Aim of the task: There is one span to output from the data below: the lines starting at the line with "order date: 2018-02-03 -> 2018-01-20" and ending at the line with "total: 541.16 -> 470.00". Output it exactly, ends included, nothing more.

Excerpts from a dataset:
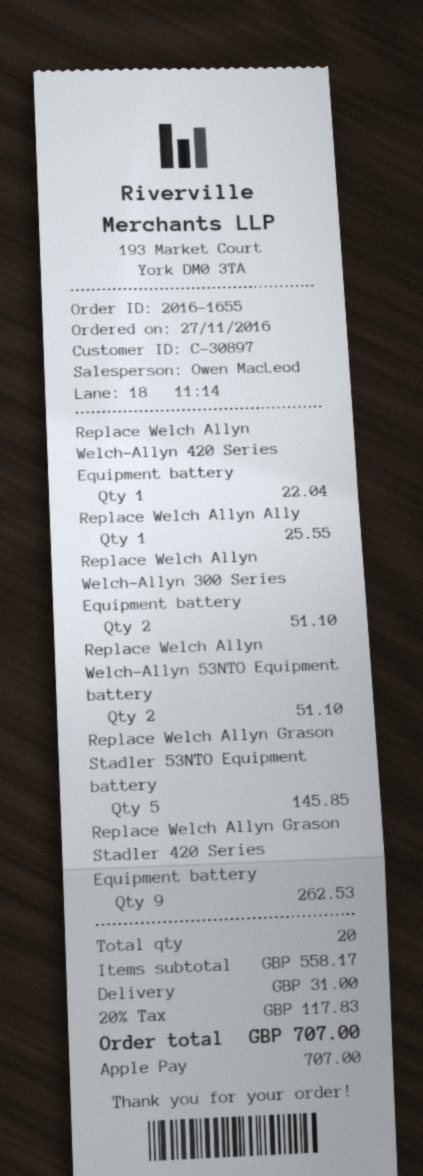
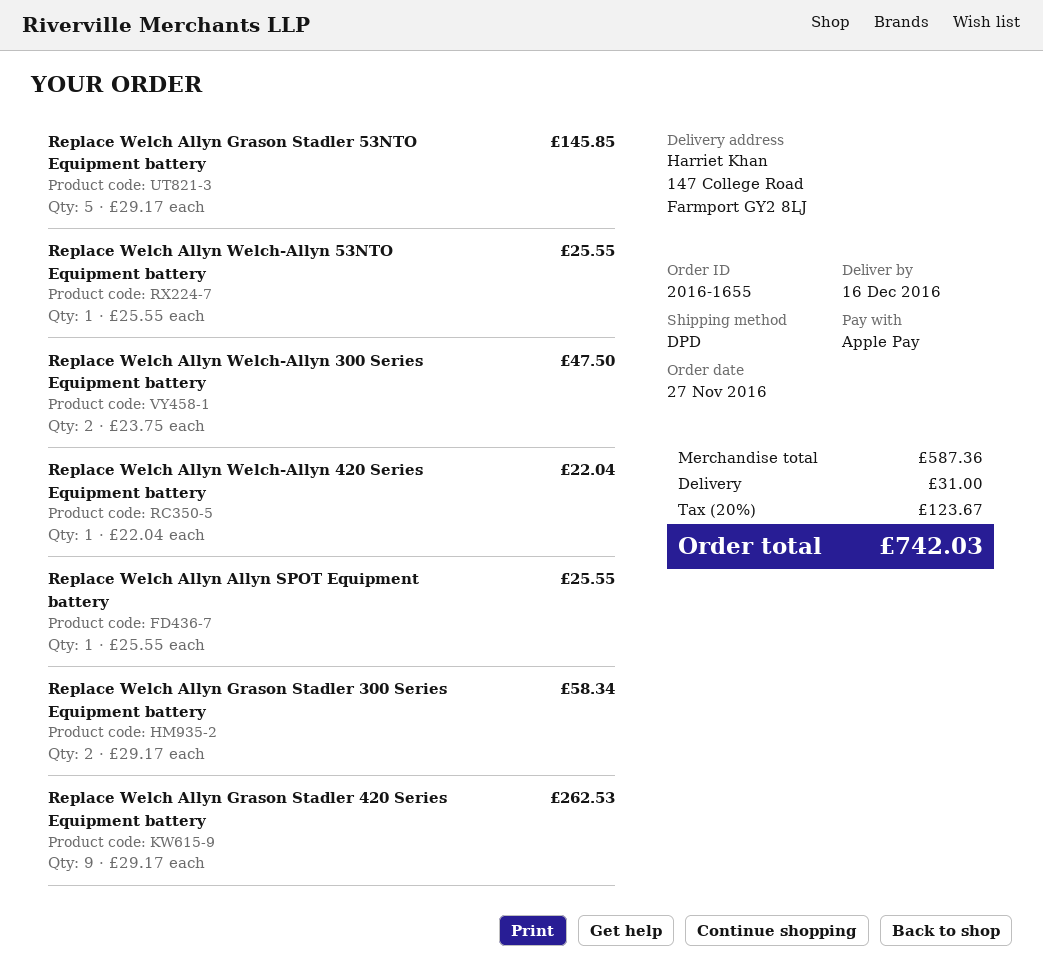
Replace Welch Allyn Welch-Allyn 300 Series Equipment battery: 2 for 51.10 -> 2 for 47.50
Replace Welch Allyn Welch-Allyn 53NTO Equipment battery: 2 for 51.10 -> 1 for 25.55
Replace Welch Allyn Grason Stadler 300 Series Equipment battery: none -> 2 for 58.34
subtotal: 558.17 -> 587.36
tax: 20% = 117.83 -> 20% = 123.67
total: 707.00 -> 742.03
---
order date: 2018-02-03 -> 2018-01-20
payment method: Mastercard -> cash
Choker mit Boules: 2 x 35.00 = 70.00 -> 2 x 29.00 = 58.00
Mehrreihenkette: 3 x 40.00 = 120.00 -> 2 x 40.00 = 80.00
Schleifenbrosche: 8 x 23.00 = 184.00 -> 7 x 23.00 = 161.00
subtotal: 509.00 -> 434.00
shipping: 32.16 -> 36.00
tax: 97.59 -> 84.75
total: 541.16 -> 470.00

Result below:
order date: 2018-02-03 -> 2018-01-20
payment method: Mastercard -> cash
Choker mit Boules: 2 x 35.00 = 70.00 -> 2 x 29.00 = 58.00
Mehrreihenkette: 3 x 40.00 = 120.00 -> 2 x 40.00 = 80.00
Schleifenbrosche: 8 x 23.00 = 184.00 -> 7 x 23.00 = 161.00
subtotal: 509.00 -> 434.00
shipping: 32.16 -> 36.00
tax: 97.59 -> 84.75
total: 541.16 -> 470.00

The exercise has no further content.